Stress

Stress is like, stressful, man.  Let’s eat.

The alarm goes off and you hit the snooze button, you thought.  Then something doesn’t feel right.  Something is wrong in your bedroom.  What is it?  LIGHT… it’s light!!!!  There is too much light in the room.  You look at that Gotdamn clock and you’re 30 minutes late getting up.  You yell in the other room for the kids to get the hell out of bed, brush their teeth because if the teacher smells their witches wart breath, you’ll be the bad parent.

You stumble into the bathroom and look in the mirror.  It’s way worse than you thought.  You have a sleep line digging through your face that would make scar face, be like DAMN!  You’re going to be late for work and those two STDs you call children are not going to help. Will my boss believe traffic?  Wait, perhaps I stopped at an accident and gave CPR to an elderly woman and saved her life.  No, social media ruined all good hero lies.  If you call off sick again you’re going to have to produce lung tissue to support it.  Your kid has two different shoes on and you know it is because he can sense you have zero time to waste.  Raisins and toast aren’t a bad breakfast for kids, right?

Dude that shit is stressful.  But if you have that elevated level of stress everyday even if it is a different type each day it does not do a body good.  What is one of the best things that comfort us when stressed?  Yes, of course, vodka, heroin, and cigarettes, but I mean the more subtle things.  Food.  For me it’s mashed potatoes, lots of gravy with a bucket of corn on the side.  Some fake chicken cutlets… hell yes.  And a tub of Ben and Jerry’s non-dairy nice cream.  And vodka.
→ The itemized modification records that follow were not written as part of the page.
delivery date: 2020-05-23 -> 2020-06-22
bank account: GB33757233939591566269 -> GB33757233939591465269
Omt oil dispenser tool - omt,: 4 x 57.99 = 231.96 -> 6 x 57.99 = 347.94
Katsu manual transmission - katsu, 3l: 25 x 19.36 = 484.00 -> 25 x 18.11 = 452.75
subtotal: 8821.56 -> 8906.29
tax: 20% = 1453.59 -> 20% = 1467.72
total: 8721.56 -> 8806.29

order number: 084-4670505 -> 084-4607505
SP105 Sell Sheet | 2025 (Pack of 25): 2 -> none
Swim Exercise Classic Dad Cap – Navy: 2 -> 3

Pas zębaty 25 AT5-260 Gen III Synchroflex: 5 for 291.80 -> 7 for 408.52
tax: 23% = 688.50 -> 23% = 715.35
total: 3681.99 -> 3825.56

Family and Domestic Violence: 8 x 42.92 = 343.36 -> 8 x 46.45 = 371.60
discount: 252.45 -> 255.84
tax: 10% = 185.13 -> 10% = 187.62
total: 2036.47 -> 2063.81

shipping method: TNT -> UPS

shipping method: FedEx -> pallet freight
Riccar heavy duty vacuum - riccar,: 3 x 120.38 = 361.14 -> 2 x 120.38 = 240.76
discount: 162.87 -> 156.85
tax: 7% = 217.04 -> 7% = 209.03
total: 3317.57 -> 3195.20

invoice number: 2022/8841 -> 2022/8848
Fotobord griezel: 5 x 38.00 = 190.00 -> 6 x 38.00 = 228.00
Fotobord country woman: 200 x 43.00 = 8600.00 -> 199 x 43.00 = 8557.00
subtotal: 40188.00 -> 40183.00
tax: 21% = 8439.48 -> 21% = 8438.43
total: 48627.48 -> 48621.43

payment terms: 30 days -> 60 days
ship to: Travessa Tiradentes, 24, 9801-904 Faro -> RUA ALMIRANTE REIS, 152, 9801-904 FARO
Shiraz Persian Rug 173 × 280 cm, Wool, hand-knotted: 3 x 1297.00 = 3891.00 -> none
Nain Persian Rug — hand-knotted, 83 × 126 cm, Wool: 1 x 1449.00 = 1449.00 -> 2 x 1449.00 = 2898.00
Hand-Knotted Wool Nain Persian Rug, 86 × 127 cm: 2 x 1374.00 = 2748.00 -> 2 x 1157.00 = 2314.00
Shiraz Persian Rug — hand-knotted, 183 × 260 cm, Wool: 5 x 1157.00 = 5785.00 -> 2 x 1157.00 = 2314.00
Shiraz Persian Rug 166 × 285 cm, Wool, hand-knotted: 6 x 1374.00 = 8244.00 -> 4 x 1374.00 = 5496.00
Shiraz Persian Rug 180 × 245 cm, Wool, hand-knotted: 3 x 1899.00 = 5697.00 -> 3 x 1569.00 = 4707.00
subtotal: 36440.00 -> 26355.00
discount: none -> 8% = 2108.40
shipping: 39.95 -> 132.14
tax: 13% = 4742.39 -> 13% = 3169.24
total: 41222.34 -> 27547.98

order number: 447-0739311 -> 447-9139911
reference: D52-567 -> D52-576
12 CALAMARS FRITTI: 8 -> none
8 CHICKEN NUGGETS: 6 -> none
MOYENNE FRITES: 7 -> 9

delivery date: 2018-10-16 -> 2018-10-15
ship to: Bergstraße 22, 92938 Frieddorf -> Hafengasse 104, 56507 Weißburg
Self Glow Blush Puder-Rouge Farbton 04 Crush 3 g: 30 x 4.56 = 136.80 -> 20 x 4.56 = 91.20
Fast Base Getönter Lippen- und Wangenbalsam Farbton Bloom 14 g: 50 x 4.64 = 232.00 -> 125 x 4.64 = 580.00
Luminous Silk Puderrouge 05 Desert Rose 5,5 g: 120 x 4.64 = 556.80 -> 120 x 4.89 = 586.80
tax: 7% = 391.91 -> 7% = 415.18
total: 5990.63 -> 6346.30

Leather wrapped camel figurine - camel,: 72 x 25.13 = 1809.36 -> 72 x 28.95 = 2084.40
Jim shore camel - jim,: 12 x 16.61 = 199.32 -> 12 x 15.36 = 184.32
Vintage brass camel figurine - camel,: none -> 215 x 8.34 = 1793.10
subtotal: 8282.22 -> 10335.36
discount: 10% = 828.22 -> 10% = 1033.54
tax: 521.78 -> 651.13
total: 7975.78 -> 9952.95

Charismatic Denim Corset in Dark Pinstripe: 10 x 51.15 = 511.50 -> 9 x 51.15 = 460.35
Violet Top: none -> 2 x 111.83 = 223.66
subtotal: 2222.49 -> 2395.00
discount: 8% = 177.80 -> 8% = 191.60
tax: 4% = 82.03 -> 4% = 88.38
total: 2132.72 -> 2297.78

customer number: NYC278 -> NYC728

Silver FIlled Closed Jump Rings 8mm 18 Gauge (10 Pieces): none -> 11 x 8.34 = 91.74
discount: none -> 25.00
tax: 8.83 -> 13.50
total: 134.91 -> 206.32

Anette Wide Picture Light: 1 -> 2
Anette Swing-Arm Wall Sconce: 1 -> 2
When you’re stressed out, the foods that you’re turning to are most likely going to be traditional ‘comfort’ foods – think big meals, take-out, fatty foods, sweet foods, and alcohol. Let’s face it – we’ve all found some comfort in a tasty meal and a bottle of beer or glass of wine when we’ve been stressed out or upset about something. However, this isn’t a good permanent solution.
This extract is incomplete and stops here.